Assignment
Word for word, print out all of the data, omitting every image.

[Records from a collection]
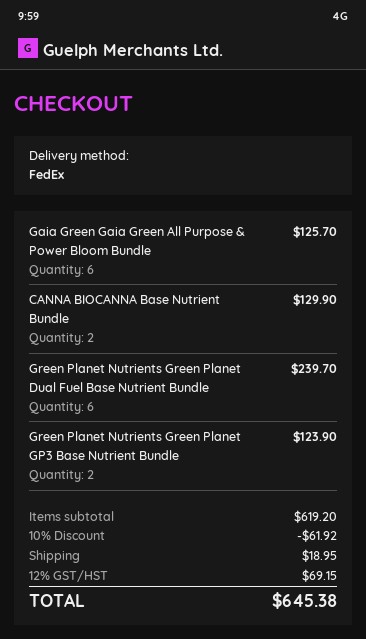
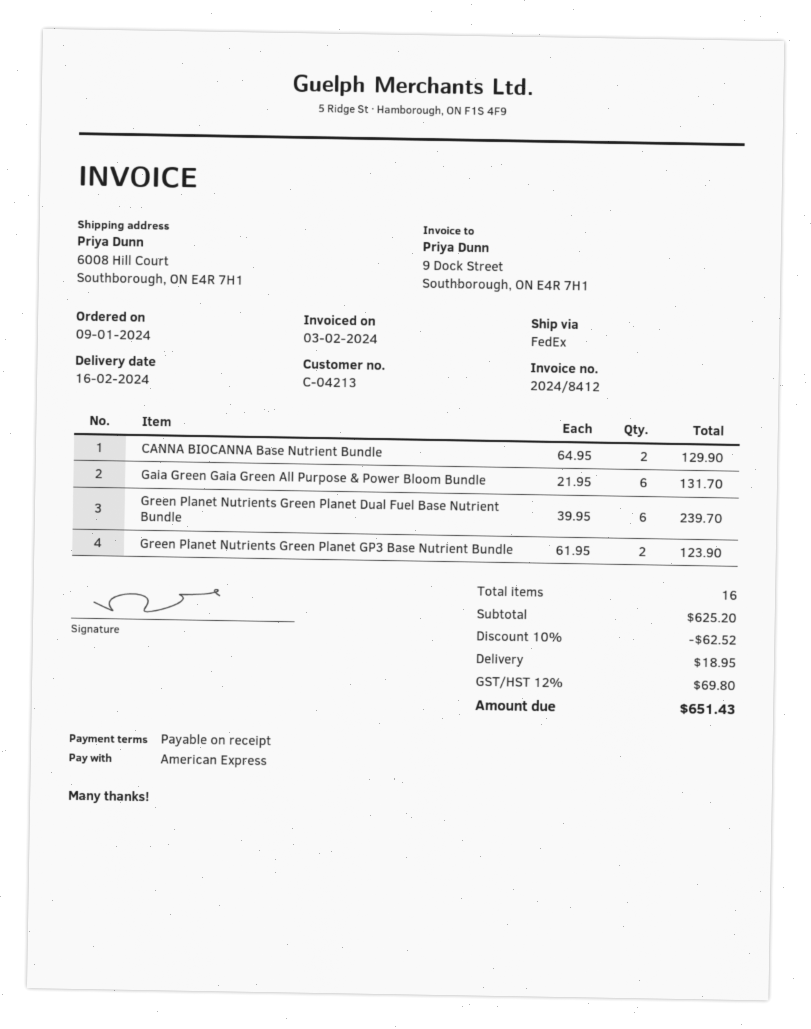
Gaia Green Gaia Green All Purpose & Power Bloom Bundle: 6 for 125.70 -> 6 for 131.70
subtotal: 619.20 -> 625.20
discount: 10% = 61.92 -> 10% = 62.52
tax: 12% = 69.15 -> 12% = 69.80
total: 645.38 -> 651.43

Response below
Gaia Green Gaia Green All Purpose & Power Bloom Bundle: 6 for 125.70 -> 6 for 131.70
subtotal: 619.20 -> 625.20
discount: 10% = 61.92 -> 10% = 62.52
tax: 12% = 69.15 -> 12% = 69.80
total: 645.38 -> 651.43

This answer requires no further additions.